> [Task]: Without including any image, retype the records word for word.

> [Entries shown]:
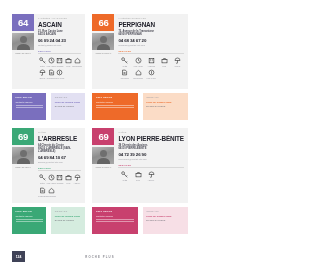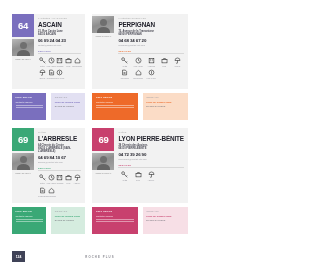--- a/index.html
+++ b/index.html
@@ -37,7 +37,7 @@
     align-items:stretch;
   }
   .num{
-    height:23px;
+    height:17px;
     display:flex;align-items:center;justify-content:center;
     color:#ffffff;
     font-size:9.5px;font-weight:bold;

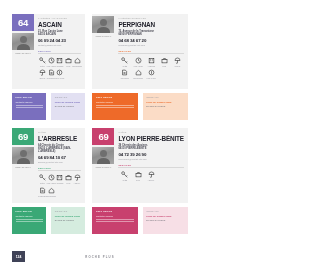--- a/index.html
+++ b/index.html
@@ -284,6 +284,7 @@
       <div class="card">
         <div class="card-main">
           <div class="leftcol">
+            <div class="num" style="background:#ee6a29">66</div>
             <div class="photo"></div>
             <div class="photocap">CONTACT LOCAL</div>
           </div>

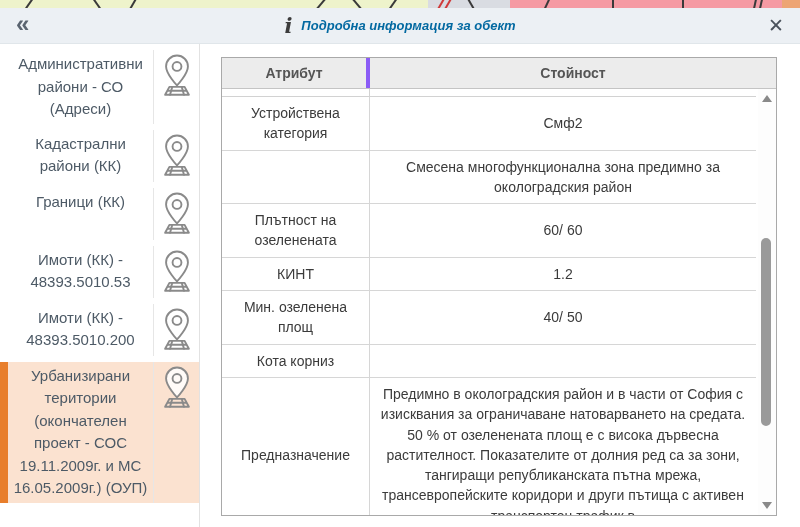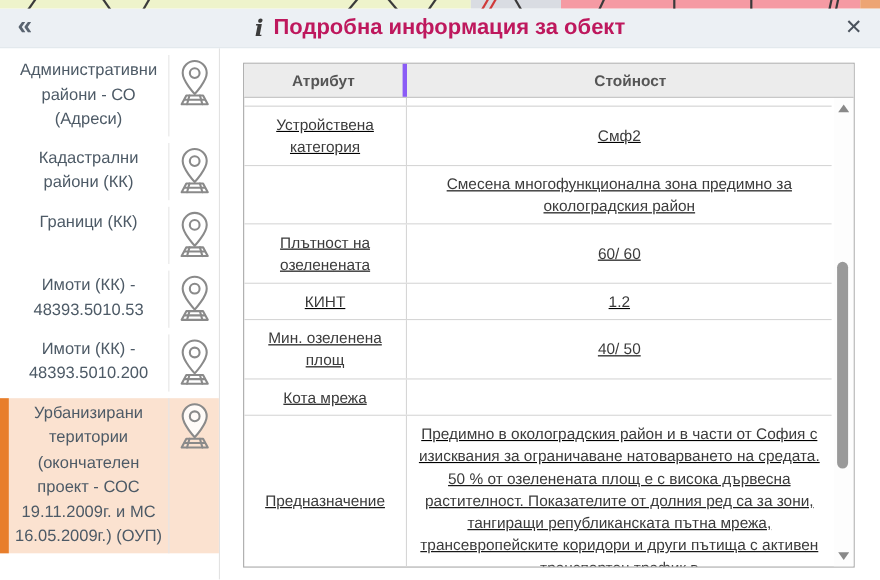--- a/index.html
+++ b/index.html
@@ -26,7 +26,7 @@
   .collapse{font-size:24px;color:#5a6470;font-weight:bold;line-height:1;cursor:pointer;margin-top:-3px;}
   .title-wrap{position:absolute;left:0;right:0;display:flex;justify-content:center;align-items:center;gap:9px;pointer-events:none;}
   .info-i{font-family:"DejaVu Serif","Liberation Serif",serif;font-style:italic;font-weight:bold;font-size:21px;color:#3c3c3c;line-height:1;}
-  .p-title{font-size:20px;color:#be185d;font-weight:bold;}
+  .p-title{font-size:13px;color:#0369a1;font-weight:bold;font-style:italic;}
   .close{margin-left:auto;font-size:19px;color:#4a525c;font-weight:bold;cursor:pointer;line-height:1;}
   
   .panel-body{position:absolute;left:0;top:44px;width:800px;height:483px;background:#fff;display:flex;}

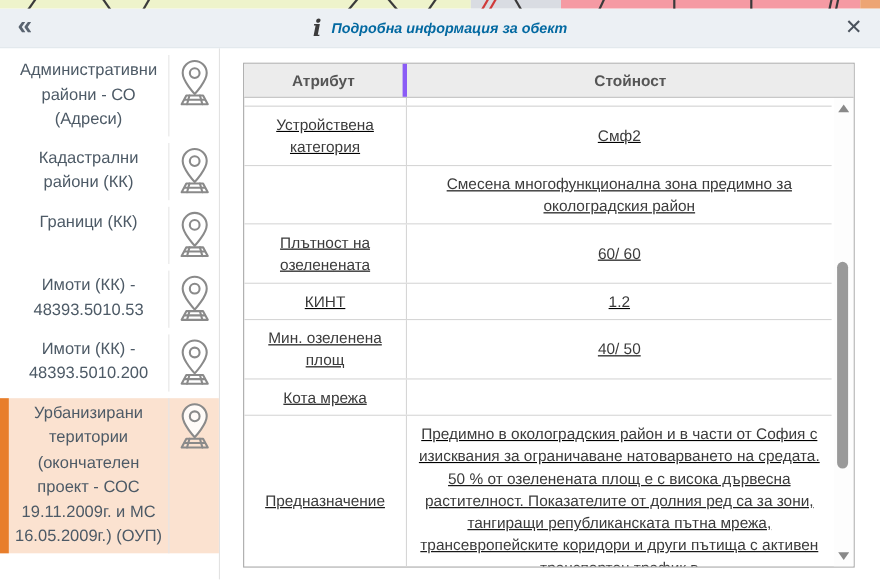--- a/index.html
+++ b/index.html
@@ -51,7 +51,7 @@
   .t-head{display:grid;grid-template-columns:148px 1fr;background:#ececec;border-bottom:1px solid #c4c4c4;}
   .th{font-size:14px;font-weight:bold;color:#555;text-align:center;padding:7px 4px;}
   .th-attr{border-right:4px solid #8b5cf6;}
-  .t-body{position:relative;height:426px;overflow:hidden;box-sizing:border-box;padding-right:20px;text-decoration:underline;}
+  .t-body{position:relative;height:426px;overflow:hidden;box-sizing:border-box;padding-right:20px;}
   .sliver-row{display:grid;grid-template-columns:148px 1fr;height:7px;border-bottom:1px solid #d2d2d2;}
   .sliver-row .c1{border-right:1px solid #d2d2d2;}
   .t-row{display:grid;grid-template-columns:148px 1fr;border-bottom:1px solid #d6d6d6;}

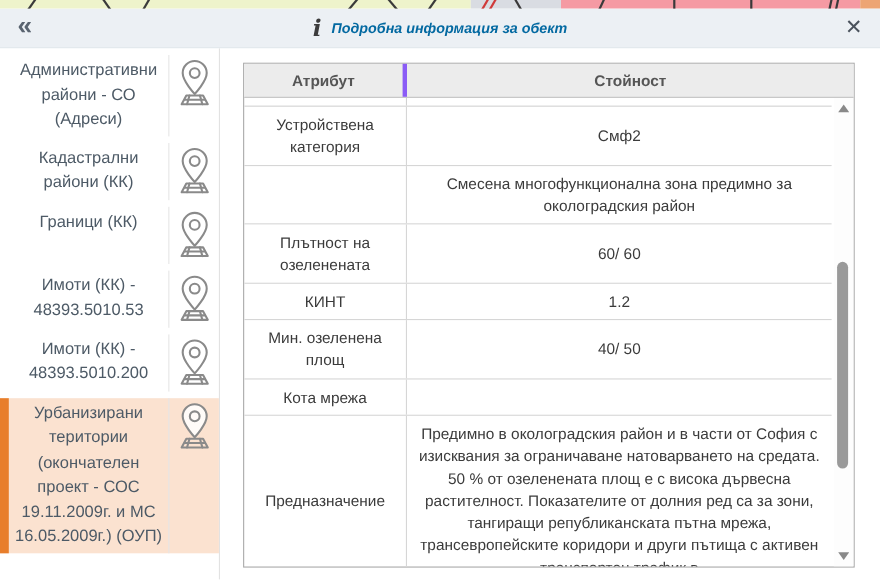--- a/index.html
+++ b/index.html
@@ -229,7 +229,7 @@
               </div>
 
               <div class="t-row">
-                <div class="td td-attr">Кота мрежа</div>
+                <div class="td td-attr">Кота корниз</div>
                 <div class="td td-val"></div>
               </div>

> [Your solution]:
--- a/index.html
+++ b/index.html
@@ -37,7 +37,7 @@
     align-items:stretch;
   }
   .num{
-    height:23px;
+    height:17px;
     display:flex;align-items:center;justify-content:center;
     color:#ffffff;
     font-size:9.5px;font-weight:bold;

--- a/index.html
+++ b/index.html
@@ -284,6 +284,7 @@
       <div class="card">
         <div class="card-main">
           <div class="leftcol">
+            <div class="num" style="background:#ee6a29">66</div>
             <div class="photo"></div>
             <div class="photocap">CONTACT LOCAL</div>
           </div>

--- a/index.html
+++ b/index.html
@@ -26,7 +26,7 @@
   .collapse{font-size:24px;color:#5a6470;font-weight:bold;line-height:1;cursor:pointer;margin-top:-3px;}
   .title-wrap{position:absolute;left:0;right:0;display:flex;justify-content:center;align-items:center;gap:9px;pointer-events:none;}
   .info-i{font-family:"DejaVu Serif","Liberation Serif",serif;font-style:italic;font-weight:bold;font-size:21px;color:#3c3c3c;line-height:1;}
-  .p-title{font-size:20px;color:#be185d;font-weight:bold;}
+  .p-title{font-size:13px;color:#0369a1;font-weight:bold;font-style:italic;}
   .close{margin-left:auto;font-size:19px;color:#4a525c;font-weight:bold;cursor:pointer;line-height:1;}
   
   .panel-body{position:absolute;left:0;top:44px;width:800px;height:483px;background:#fff;display:flex;}

--- a/index.html
+++ b/index.html
@@ -51,7 +51,7 @@
   .t-head{display:grid;grid-template-columns:148px 1fr;background:#ececec;border-bottom:1px solid #c4c4c4;}
   .th{font-size:14px;font-weight:bold;color:#555;text-align:center;padding:7px 4px;}
   .th-attr{border-right:4px solid #8b5cf6;}
-  .t-body{position:relative;height:426px;overflow:hidden;box-sizing:border-box;padding-right:20px;text-decoration:underline;}
+  .t-body{position:relative;height:426px;overflow:hidden;box-sizing:border-box;padding-right:20px;}
   .sliver-row{display:grid;grid-template-columns:148px 1fr;height:7px;border-bottom:1px solid #d2d2d2;}
   .sliver-row .c1{border-right:1px solid #d2d2d2;}
   .t-row{display:grid;grid-template-columns:148px 1fr;border-bottom:1px solid #d6d6d6;}

--- a/index.html
+++ b/index.html
@@ -229,7 +229,7 @@
               </div>
 
               <div class="t-row">
-                <div class="td td-attr">Кота мрежа</div>
+                <div class="td td-attr">Кота корниз</div>
                 <div class="td td-val"></div>
               </div>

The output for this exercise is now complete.